Q20. Why || true after the analyzer command before a SARIF upload? So the upload step still runs when findings exist (analyzer exits non-zero); blocking is decided separately.

Q21. What does a stable fingerprint give you? Dedup across runs — the same finding is shown once, recognized even when lines shift, so the PR isn't spammed.

Q22. Polyglot aggregator dashboard tool? SonarQube/SonarCloud; reviewdog for lightweight inline comments.

Q23. The "ratchet" in one sentence? The finding count can only stay flat or improve — new code is held to the standard, old code grandfathered until touched.

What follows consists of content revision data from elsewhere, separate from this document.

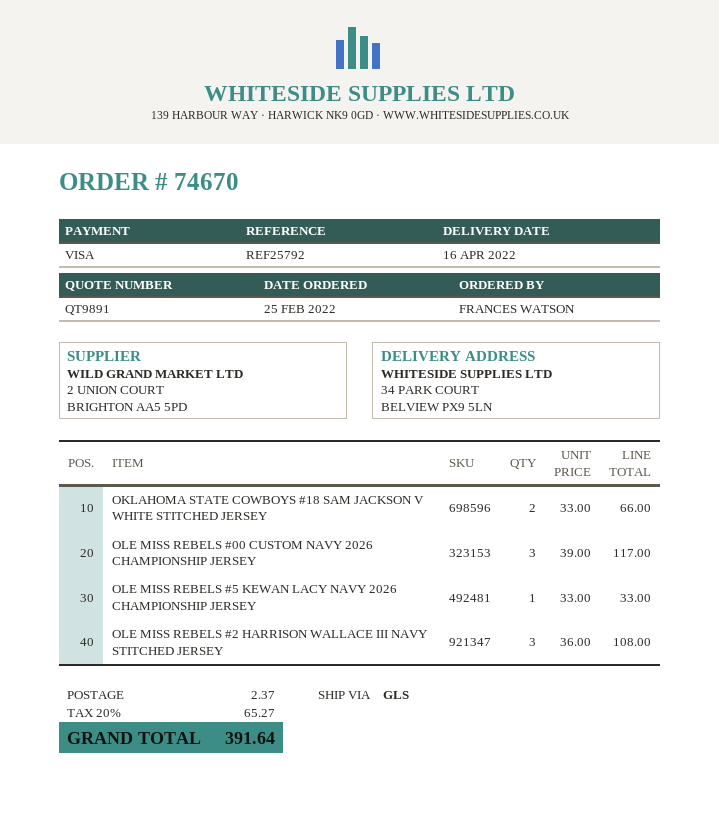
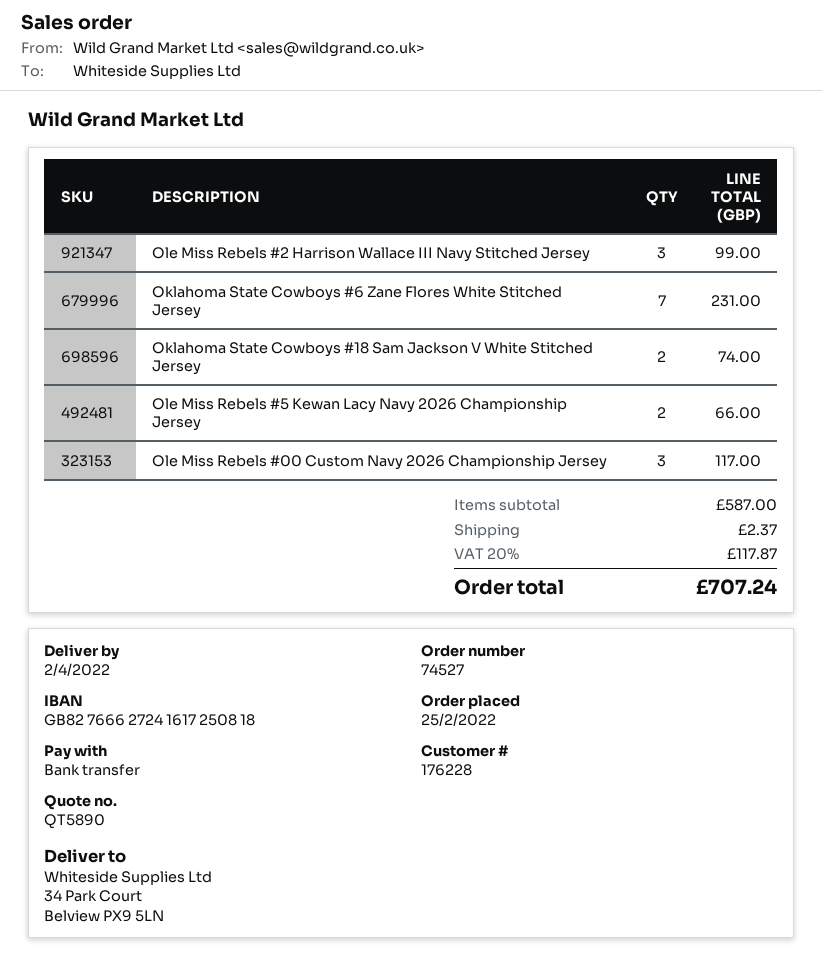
quote number: QT9891 -> QT5890
order number: 74670 -> 74527
delivery date: 2022-04-16 -> 2022-04-02
payment method: Visa -> bank transfer
OKLAHOMA STATE COWBOYS #18 SAM JACKSON V WHITE STITCHED JERSEY: 2 for 66.00 -> 2 for 74.00
OLE MISS REBELS #5 KEWAN LACY NAVY 2026 CHAMPIONSHIP JERSEY: 1 for 33.00 -> 2 for 66.00
OLE MISS REBELS #2 HARRISON WALLACE III NAVY STITCHED JERSEY: 3 for 108.00 -> 3 for 99.00
Oklahoma State Cowboys #6 Zane Flores White Stitched Jersey: none -> 7 for 231.00
tax: 20% = 65.27 -> 20% = 117.87
total: 391.64 -> 707.24

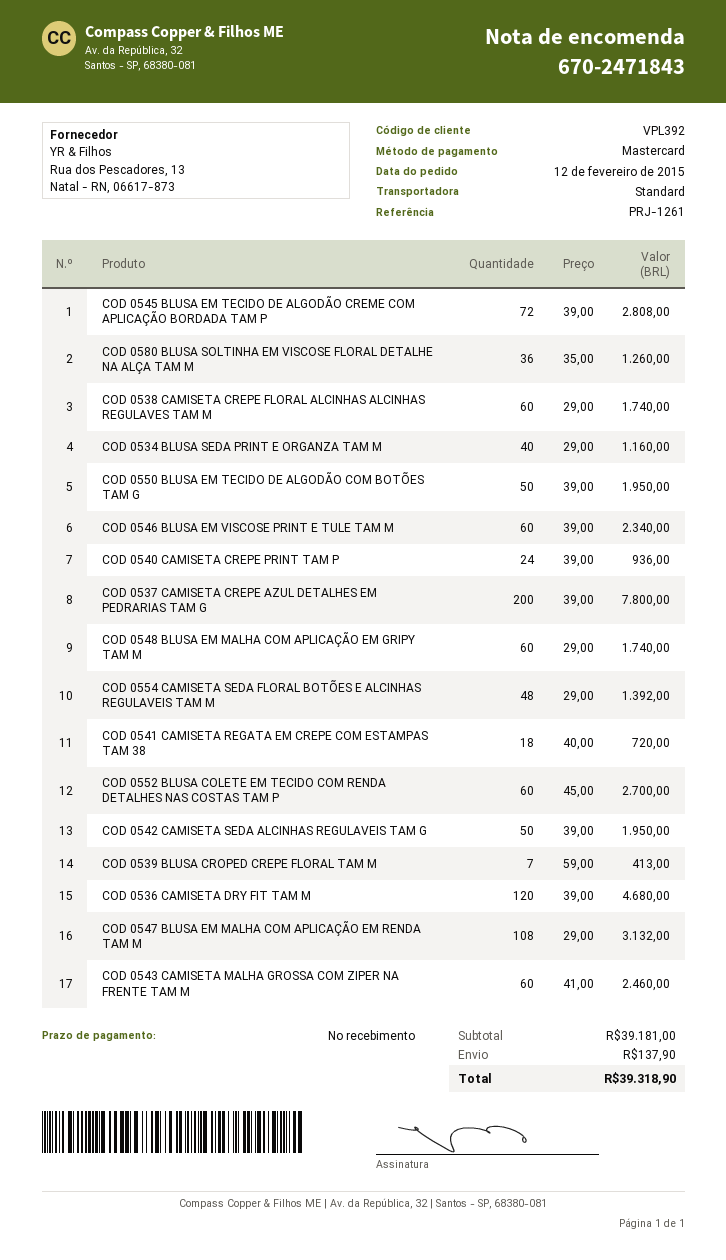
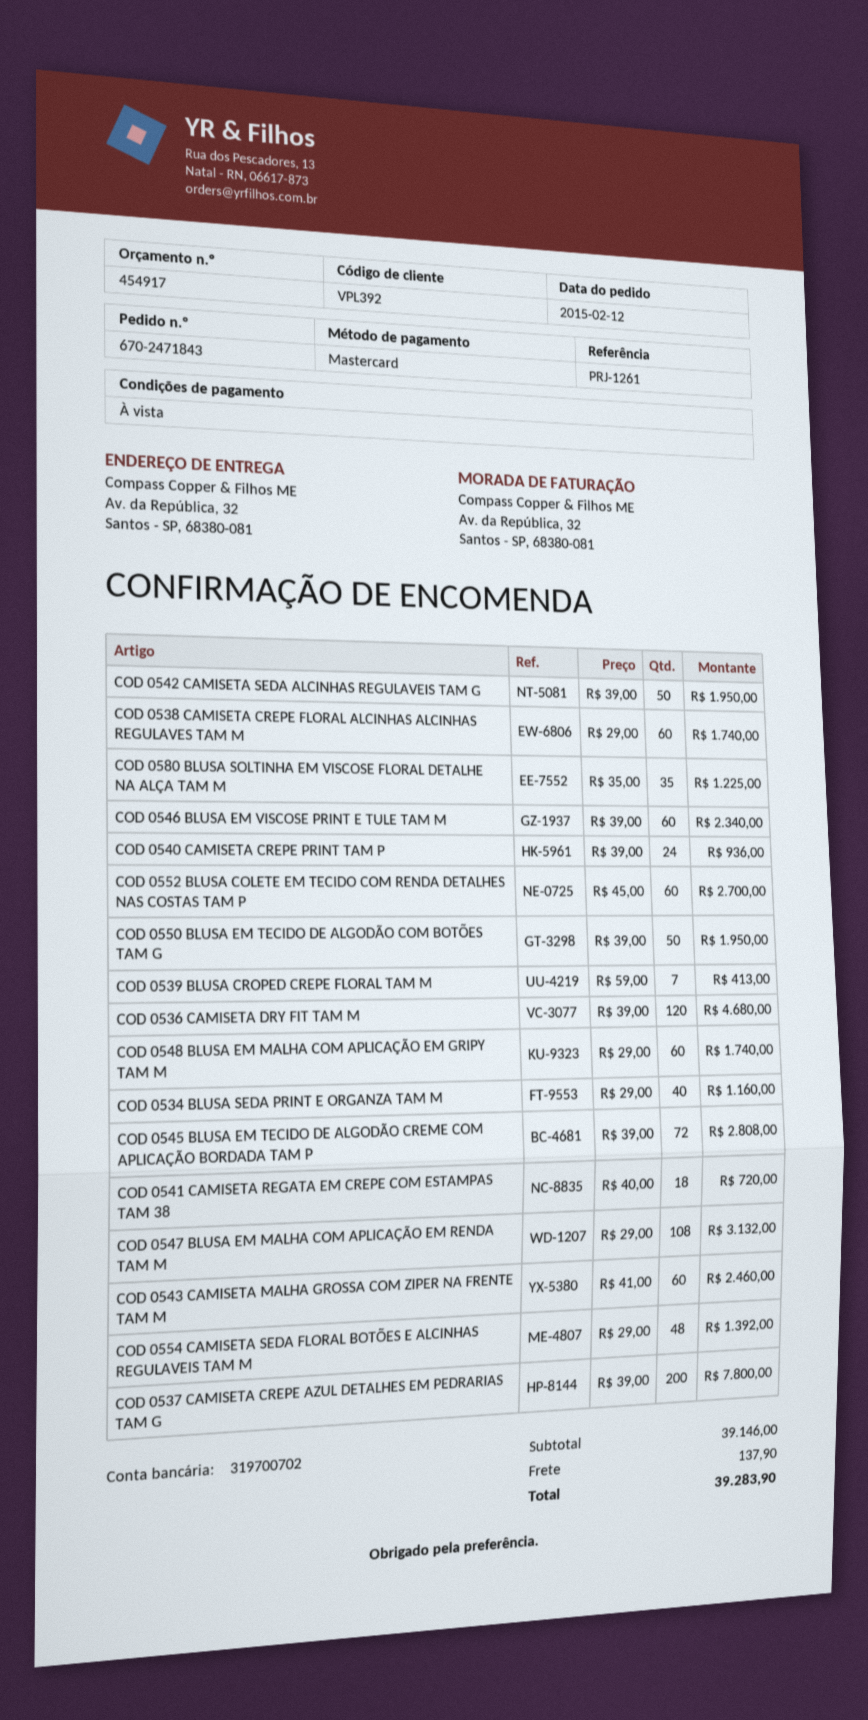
COD 0580 BLUSA SOLTINHA EM VISCOSE FLORAL DETALHE NA ALÇA TAM M: 36 x 35.00 = 1260.00 -> 35 x 35.00 = 1225.00
subtotal: 39181.00 -> 39146.00
total: 39318.90 -> 39283.90

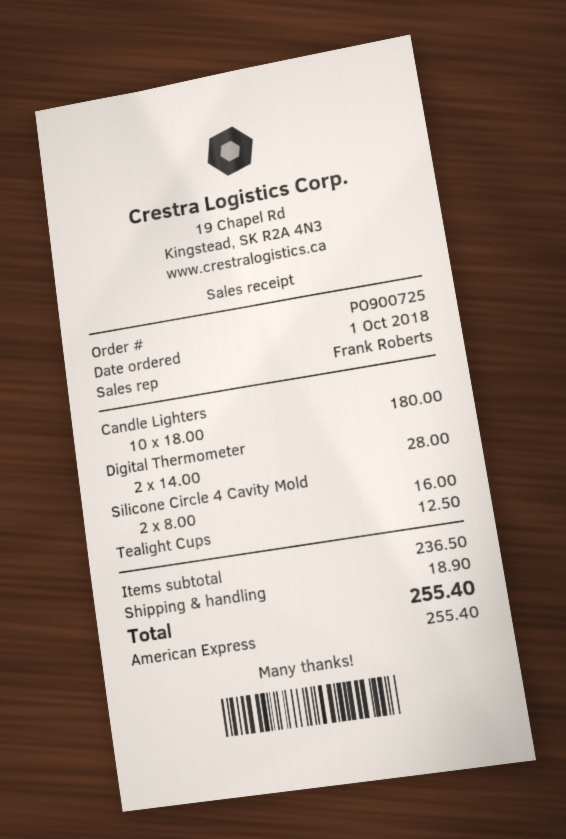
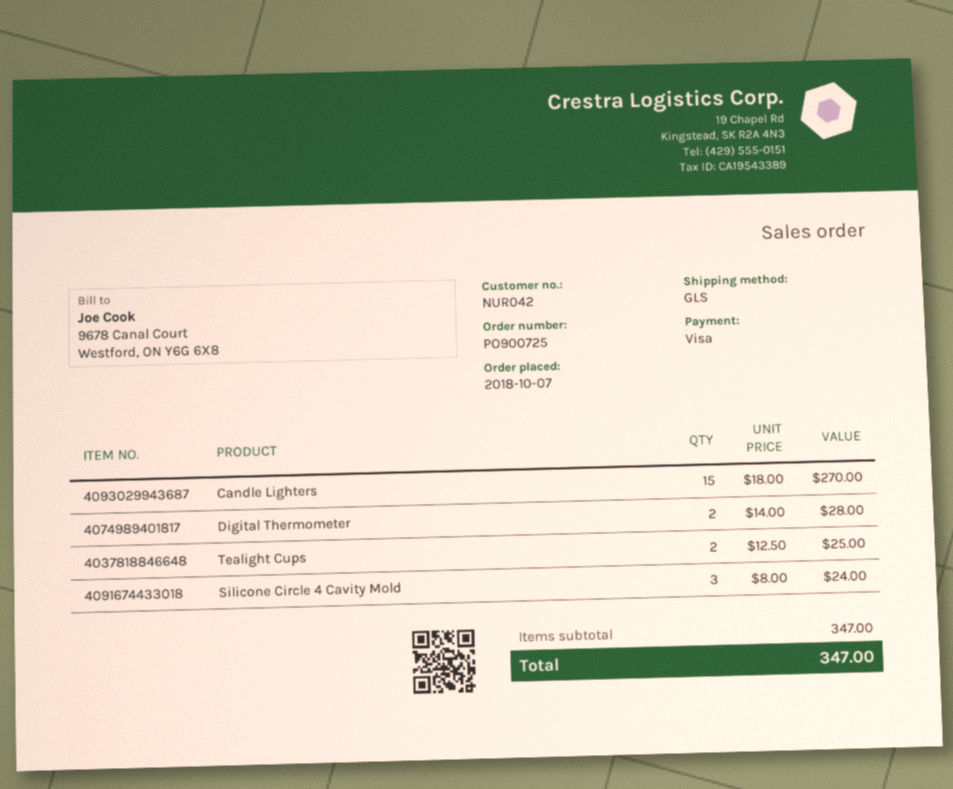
order date: 2018-10-01 -> 2018-10-07
payment method: American Express -> Visa
Candle Lighters: 10 x 18.00 = 180.00 -> 15 x 18.00 = 270.00
Silicone Circle 4 Cavity Mold: 2 x 8.00 = 16.00 -> 3 x 8.00 = 24.00
Tealight Cups: 1 x 12.50 = 12.50 -> 2 x 12.50 = 25.00
subtotal: 236.50 -> 347.00
shipping: 18.90 -> none
total: 255.40 -> 347.00

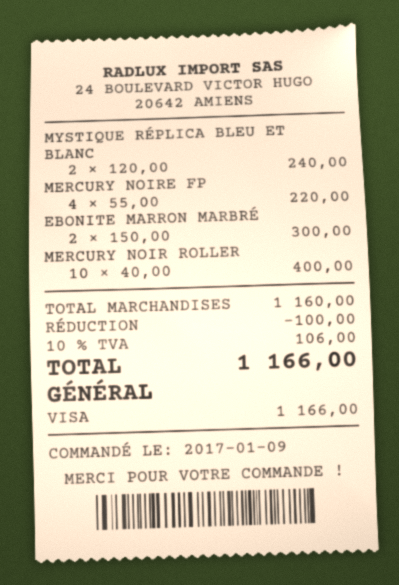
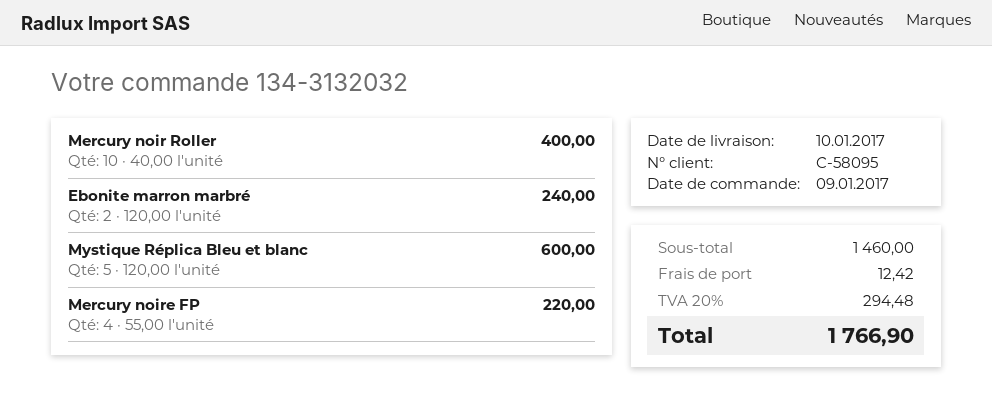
MYSTIQUE RÉPLICA BLEU ET BLANC: 2 x 120.00 = 240.00 -> 5 x 120.00 = 600.00
EBONITE MARRON MARBRÉ: 2 x 150.00 = 300.00 -> 2 x 120.00 = 240.00
subtotal: 1160.00 -> 1460.00
discount: 100.00 -> none
shipping: none -> 12.42
tax: 10% = 106.00 -> 20% = 294.48
total: 1166.00 -> 1766.90

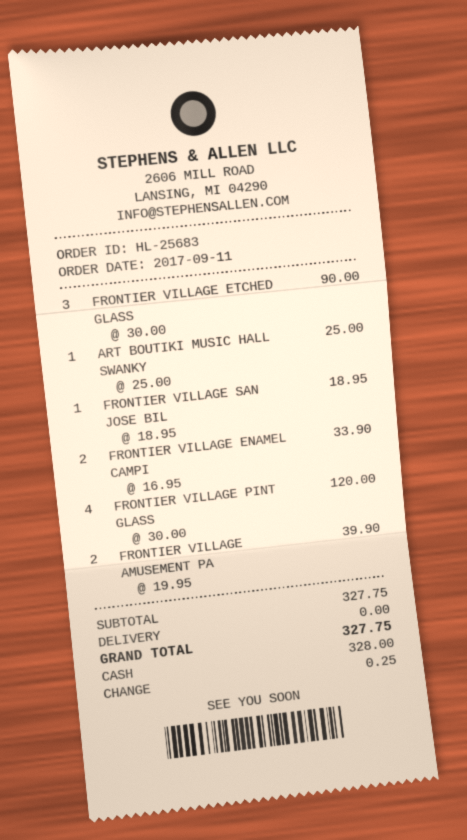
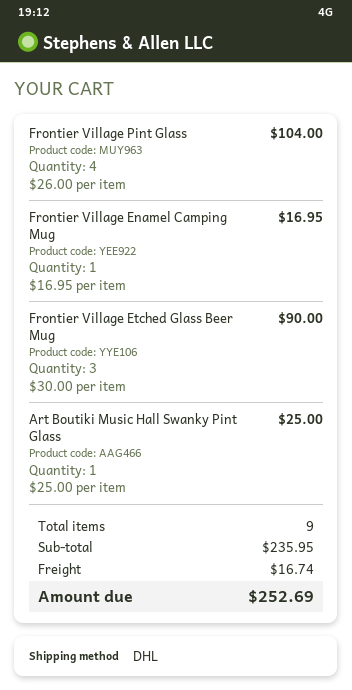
FRONTIER VILLAGE SAN JOSE BIL: 1 x 18.95 = 18.95 -> none
FRONTIER VILLAGE ENAMEL CAMPI: 2 x 16.95 = 33.90 -> 1 x 16.95 = 16.95
FRONTIER VILLAGE PINT GLASS: 4 x 30.00 = 120.00 -> 4 x 26.00 = 104.00
FRONTIER VILLAGE AMUSEMENT PA: 2 x 19.95 = 39.90 -> none
subtotal: 327.75 -> 235.95
shipping: 0.00 -> 16.74
total: 327.75 -> 252.69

Q24. What's a "paved road" for static analysis? A central, versioned reusable workflow + golden configs that make the supported path the easiest path, so teams adopt by default rather than by mandate.


Red Flags / Green Flags

Red flags (in a candidate's answers):

  • Treats pre-commit hooks as the enforcement mechanism.
  • Wants to fix the entire legacy backlog before turning a gate on (doesn't know baselines).
  • Goes straight to blocking org-wide with no advisory phase.
  • Leaves checks permanently advisory and calls it "gentle."
  • Sees nothing wrong with a blanket file-level suppression.
  • Tolerates a flaky analyzer / re-run-on-red.
  • Puts required-check policy and exceptions inside the CI YAML, duplicating Quality Gates.
  • Optimizes "zero findings" without noticing it incentivizes suppressions.

Green flags:

  • Frames everything around the placement spectrum and the cost curve.
  • Reaches for baselines / diff-aware / merge-base immediately for legacy.
  • Separates report broadly (SARIF, dashboards) from block narrowly (the delta gate).
  • Names the advisory → baseline → block rollout.
  • Has a clear suppression standard: scoped, reasoned, audited.
  • Treats CI time as a defended SLO and flakiness as a credibility threat.
  • Cleanly delegates required-check policy to Quality Gates.
  • Measures program health (catch rate, suppression growth) not vanity counts; mentions Goodhart.

Cheat Sheet

SPECTRUM:  editor → pre-commit hook → CI   (catch early; CI is the backstop)
COST:      free   → seconds          → context switch → (prod) incident

GATE:      hooks = convenience (--no-verify);  CI required check = real gate
CLASSIFY:  block (format/type/secrets/critical SAST/CVE)  vs  advisory (nits)
LEGACY:    baseline + diff-aware vs MERGE BASE → block NEW only (ratchet)
           golangci-lint run --new-from-rev=$(git merge-base origin/main HEAD)
REPORT:    SARIF → code scanning; report broadly, block narrowly; fingerprint dedup
SUPPRESS:  scoped + reasoned + audited;  blanket disable = smell;  watch growth
SPEED:     cache > parallelize > diff-aware > affected-targets;  defend the SLO
FLAKY:     pin + deterministic + quarantine; split infra-fail from finding-fail
ORG:       paved road (reusable workflow + golden config);  advisory→baseline→block
POLICY:    required checks/exceptions/break-glass live in Quality Gates, not here

Summary

  • The spine of every answer is the placement spectrum and its cost economics: catch the same finding as early as possible; CI is the authoritative backstop.
  • Hooks are a convenience (bypassable); CI required checks are the gate — and that policy lives in Quality Gates.
  • The decisive legacy technique is the baseline/ratchet: gate on the delta vs. the merge base, block only new findings.
  • Classify checks blocking vs. advisory, and know that permanent-advisory ≈ no check.
  • SARIF standardizes reporting; "report broadly, block narrowly"; fingerprints dedup.
  • Suppressions must be scoped, reasoned, audited; suppression growth is a key health metric.
  • Defend the CI-time budget, kill flakiness, and at org scale build a paved road with an advisory → baseline → block rollout — measuring trust, not vanity counts.

Further Reading

  • OASIS SARIF spec; GitHub code scanning + SARIF upload docs.
  • golangci-lint --new-from-rev; Semgrep diff-aware scanning.
  • pre-commit, husky + lint-staged, lefthook docs.
  • reviewdog; SonarQube/SonarCloud quality gates.
  • The ci-cd-pipeline-design skill — placing analysis in the pipeline.